# TASK BRIEF
Beneath this line are entries. Copy the range from the line with "N2, 01.10.79: 55 -> 75" to the line with "none -> 3500", ends included, exactly; leave pictures out.
####
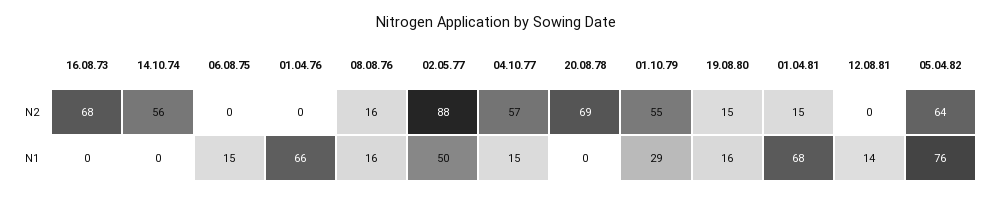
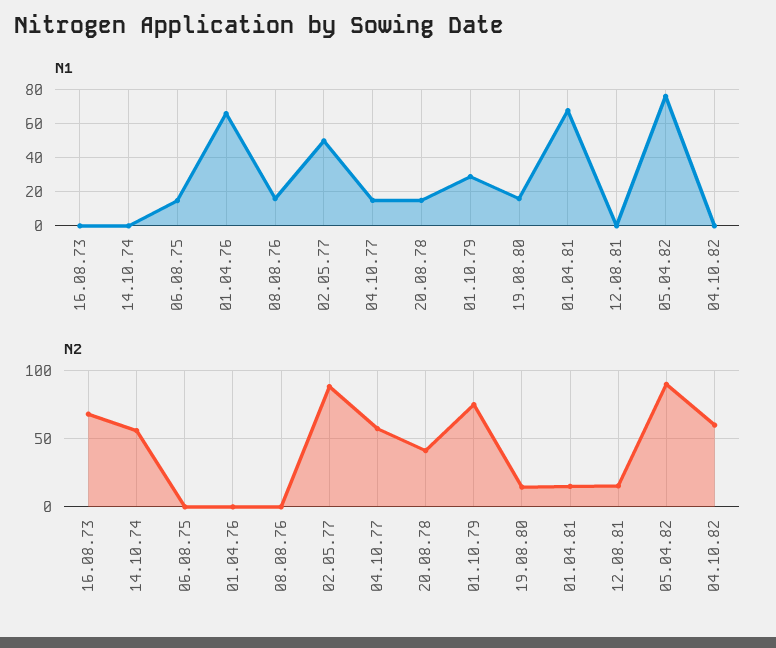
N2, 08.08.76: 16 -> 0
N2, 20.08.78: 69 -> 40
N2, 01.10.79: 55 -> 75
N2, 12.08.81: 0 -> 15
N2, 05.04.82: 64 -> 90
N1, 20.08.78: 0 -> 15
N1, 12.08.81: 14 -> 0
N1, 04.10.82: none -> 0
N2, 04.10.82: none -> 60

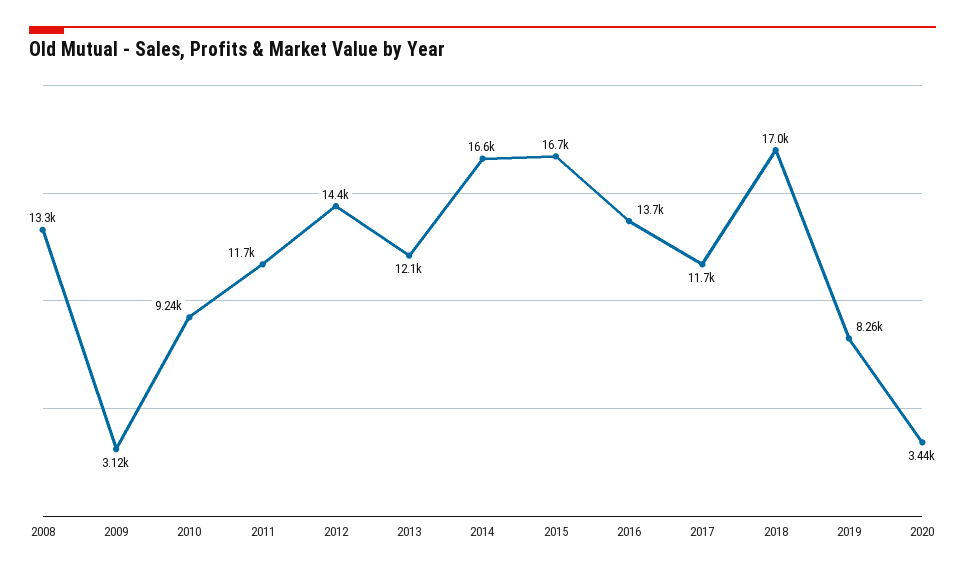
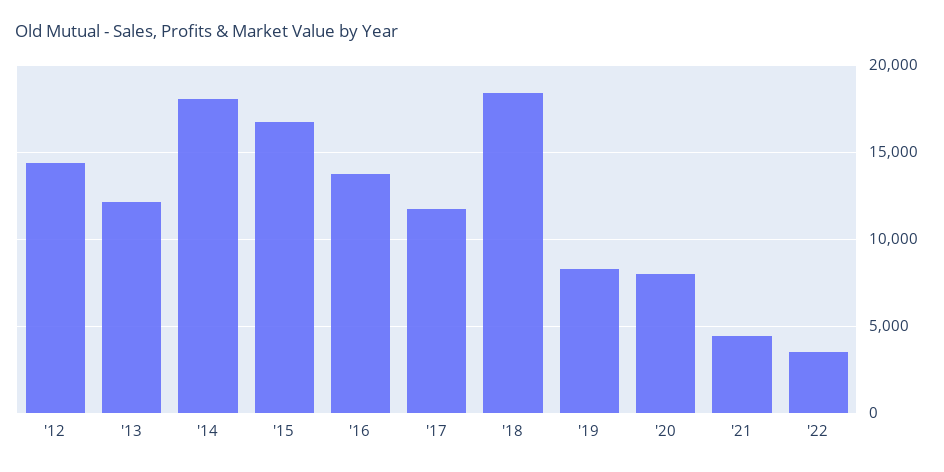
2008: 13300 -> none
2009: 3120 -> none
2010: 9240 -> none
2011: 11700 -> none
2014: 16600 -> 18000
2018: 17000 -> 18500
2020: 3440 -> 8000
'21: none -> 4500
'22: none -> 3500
####
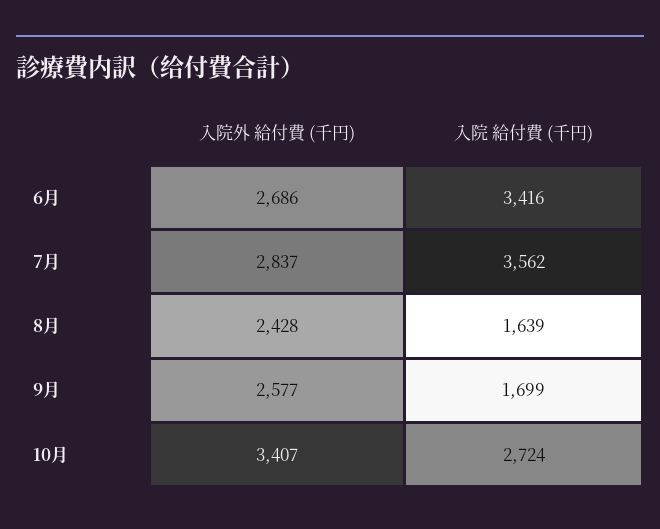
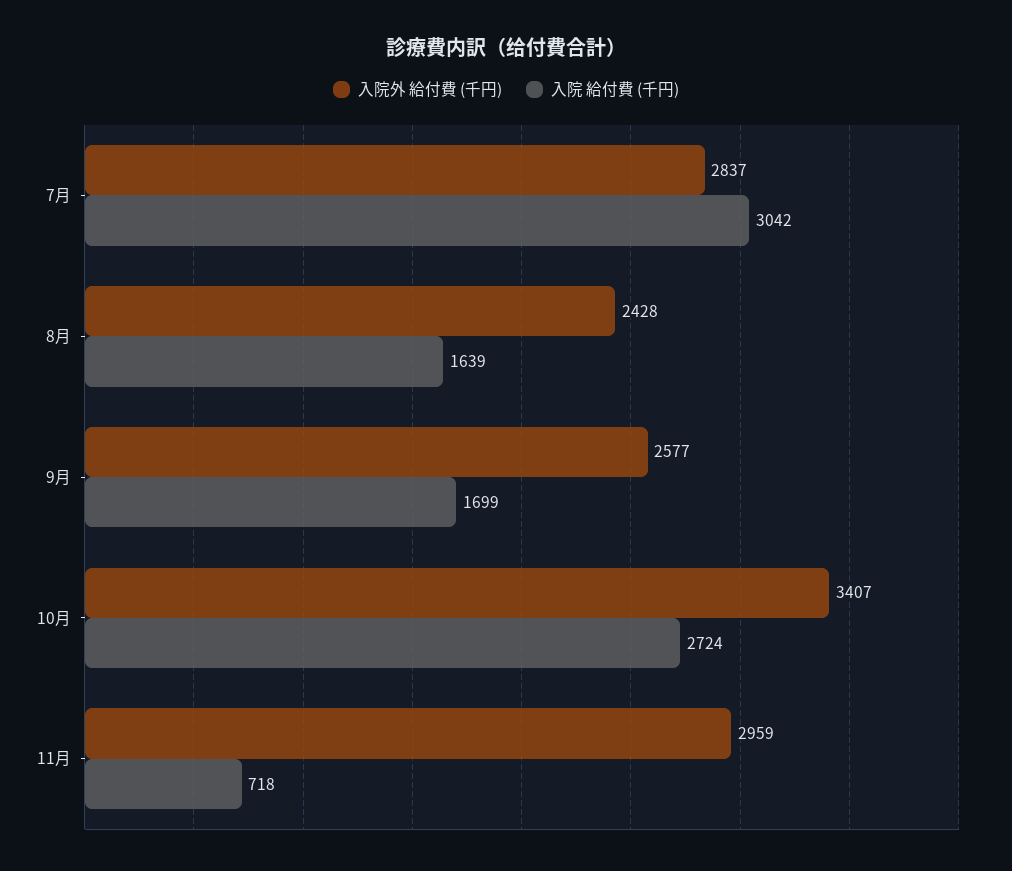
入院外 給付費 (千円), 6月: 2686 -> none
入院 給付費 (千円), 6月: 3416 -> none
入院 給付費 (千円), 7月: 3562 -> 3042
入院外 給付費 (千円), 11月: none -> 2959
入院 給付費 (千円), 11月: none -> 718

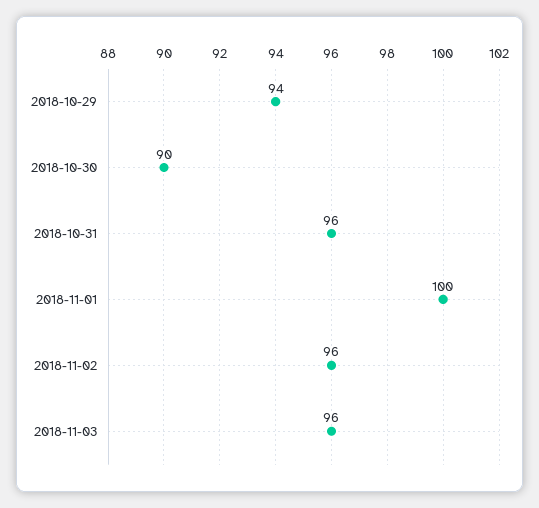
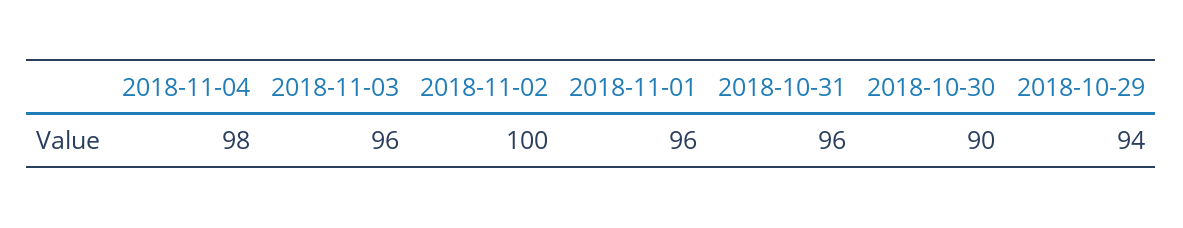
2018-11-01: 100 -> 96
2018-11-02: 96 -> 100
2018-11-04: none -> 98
####
# EXERCISE ANSWER
N2, 01.10.79: 55 -> 75
N2, 12.08.81: 0 -> 15
N2, 05.04.82: 64 -> 90
N1, 20.08.78: 0 -> 15
N1, 12.08.81: 14 -> 0
N1, 04.10.82: none -> 0
N2, 04.10.82: none -> 60

2008: 13300 -> none
2009: 3120 -> none
2010: 9240 -> none
2011: 11700 -> none
2014: 16600 -> 18000
2018: 17000 -> 18500
2020: 3440 -> 8000
'21: none -> 4500
'22: none -> 3500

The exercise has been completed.